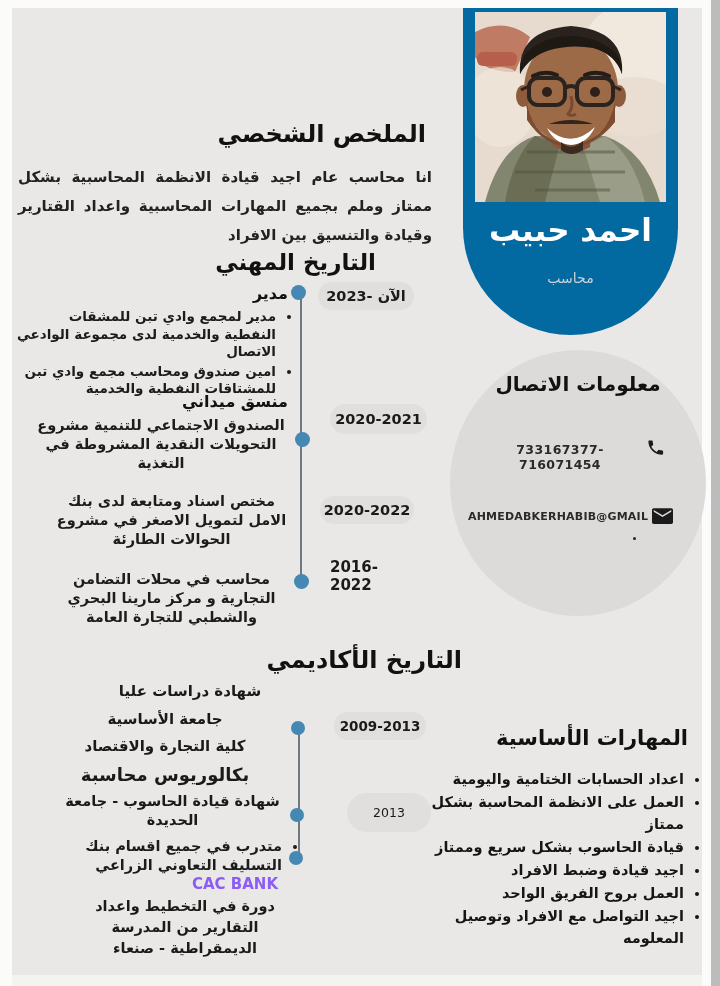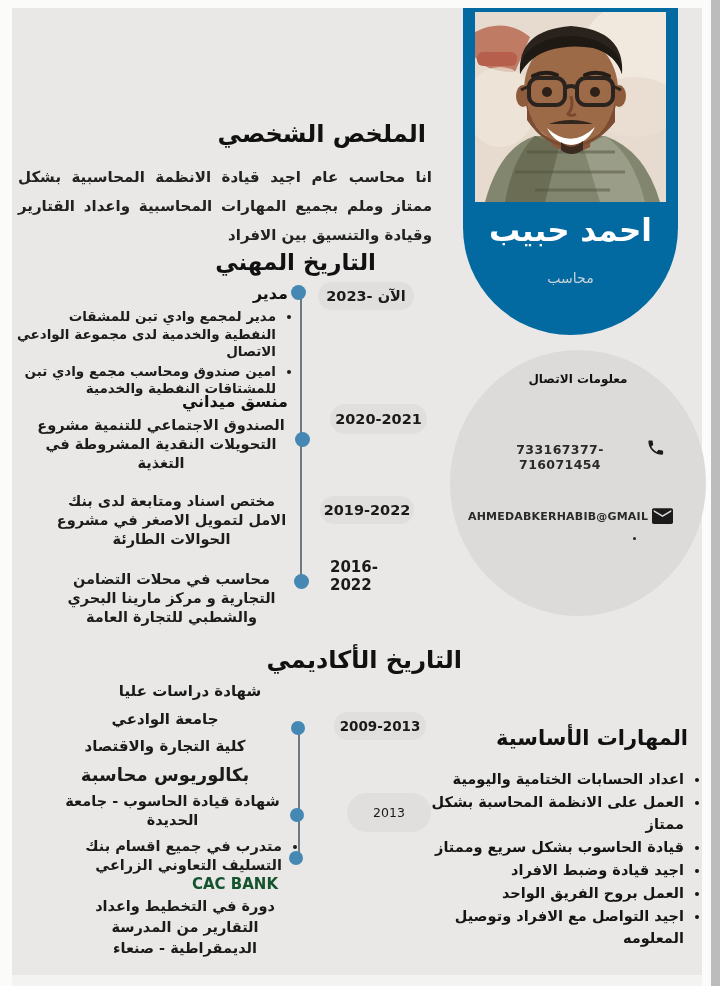--- a/index.html
+++ b/index.html
@@ -73,21 +73,21 @@
     text-align:center;color:#c9d3d8;font-size:14px;direction:rtl;
   }
 
   
   .oval{
     left:450px;top:350px;width:256px;height:266px;
     background:#dcdbd9;border-radius:50%;
   }
   .contact-heading{
     position:absolute;left:0;top:22px;width:100%;
-    text-align:center;font-size:12px;font-weight:bold;color:#111;direction:rtl;
+    text-align:center;font-size:20px;font-weight:bold;color:#111;direction:rtl;
   }
   .contact-phone{
     position:absolute;left:30px;top:92px;width:160px;
     text-align:center;font-size:12.5px;font-weight:bold;color:#2a2a2a;
     letter-spacing:0.4px;direction:ltr;
   }
   .contact-email{
     position:absolute;left:18px;top:160px;width:178px;
     text-align:center;font-size:11px;font-weight:bold;color:#2a2a2a;
     letter-spacing:0.2px;direction:ltr;
@@ -97,21 +97,21 @@
 
   
   ul.skills{
     margin:0;padding:0 16px 0 0;list-style:disc;
     direction:rtl;text-align:right;
     font-size:14.5px;font-weight:bold;line-height:22px;color:#151515;
   }
   ul.skills li{margin-bottom:1px;}
 
   .edu-line{direction:rtl;text-align:center;font-weight:bold;color:#1a1a1a;}
-  .latin-line{font-weight:bold;text-align:center;color:#14532d;}
+  .latin-line{font-weight:bold;text-align:center;color:#8b5cf6;}
 </style>
 </head>
 <body>
 
 <div class="abs doc"></div>
 <div class="abs edge-right"></div>
 <div class="abs edge-bottom"></div>
 
 <div class="abs h-section" style="left:200px;top:120px;width:226px;font-size:24px;">الملخص الشخصي</div>
 
@@ -128,39 +128,39 @@
 <div class="abs entry-title" style="left:18px;top:284px;width:270px;">مدير</div>
 <ul class="abs tl-bullets" style="left:14px;top:308px;width:262px;">
   <li>مدير لمجمع وادي تبن للمشقات النفطية والخدمية لدى مجموعة الوادعي الاتصال</li>
   <li>امين صندوق ومحاسب مجمع وادي تبن للمشتاقات النفطية والخدمية</li>
 </ul>
 
 <div class="abs pill" style="left:330px;top:404px;width:97px;height:30px;">2020-2021</div>
 <div class="abs entry-title" style="left:18px;top:392px;width:270px;">منسق ميداني</div>
 <div class="abs entry-desc" style="left:35px;top:416px;width:252px;font-size:14.5px;line-height:19px;">الصندوق الاجتماعي للتنمية مشروع التحويلات النقدية المشروطة في التغذية</div>
 
-<div class="abs pill" style="left:320px;top:496px;width:94px;height:28px;">2019-2022</div>
+<div class="abs pill" style="left:320px;top:496px;width:94px;height:28px;">2020-2022</div>
 <div class="abs entry-desc" style="left:55px;top:492px;width:233px;font-size:14.5px;line-height:19px;">مختص اسناد ومتابعة لدى بنك الامل لتمويل الاصغر  في مشروع الحوالات الطارئة</div>
 
 <div class="abs pill flat" style="left:330px;top:564px;width:80px;height:24px;font-size:15px;">2016-2022</div>
 <div class="abs entry-desc" style="left:55px;top:570px;width:233px;font-size:14.5px;line-height:19px;">محاسب في محلات التضامن التجارية و مركز مارينا البحري والشطبي للتجارة العامة</div>
 
 <div class="abs h-section" style="left:210px;top:646px;width:252px;font-size:24px;">التاريخ الأكاديمي</div>
 
 <div class="abs edu-line" style="left:55px;top:682px;width:270px;font-size:15px;">شهادة دراسات عليا</div>
 
 <div class="abs vline" style="left:298px;top:728px;height:130px;"></div>
 <div class="abs tdot" style="left:291px;top:721px;width:14px;height:14px;"></div>
 <div class="abs tdot" style="left:290px;top:808px;width:14px;height:14px;"></div>
 <div class="abs tdot" style="left:289px;top:851px;width:14px;height:14px;"></div>
 
 <div class="abs pill" style="left:334px;top:712px;width:92px;height:28px;font-size:13.5px;">2009-2013</div>
 <div class="abs pill" style="left:347px;top:793px;width:84px;height:39px;border-radius:20px;font-size:12.5px;font-weight:normal;">2013</div>
 
-<div class="abs edu-line" style="left:35px;top:710px;width:260px;font-size:15px;">جامعة الوادعي</div>
+<div class="abs edu-line" style="left:35px;top:710px;width:260px;font-size:15px;">جامعة الأساسية</div>
 <div class="abs edu-line" style="left:35px;top:737px;width:260px;font-size:15px;">كلية التجارة والاقتصاد</div>
 <div class="abs edu-line" style="left:35px;top:764px;width:260px;font-size:18px;">بكالوريوس محاسبة</div>
 <div class="abs edu-line" style="left:50px;top:792px;width:245px;font-size:14.5px;line-height:19px;">شهادة قيادة الحاسوب  - جامعة الحديدة</div>
 
 <ul class="abs tl-bullets" style="left:30px;top:837px;width:252px;font-size:14.5px;line-height:19px;">
   <li>متدرب في جميع اقسام بنك التسليف التعاوني الزراعي</li>
 </ul>
 <div class="abs latin-line" style="left:160px;top:875px;width:150px;font-size:15px;">CAC BANK</div>
 <div class="abs edu-line" style="left:70px;top:896px;width:230px;font-size:14.5px;line-height:21px;">دورة في التخطيط واعداد التقارير من المدرسة الديمقراطية - صنعاء</div>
═══
• _Work task_
Go through the material line by line and work out how many lines include the string "border". Reply with the number only.

• _Reply to the exercise_
2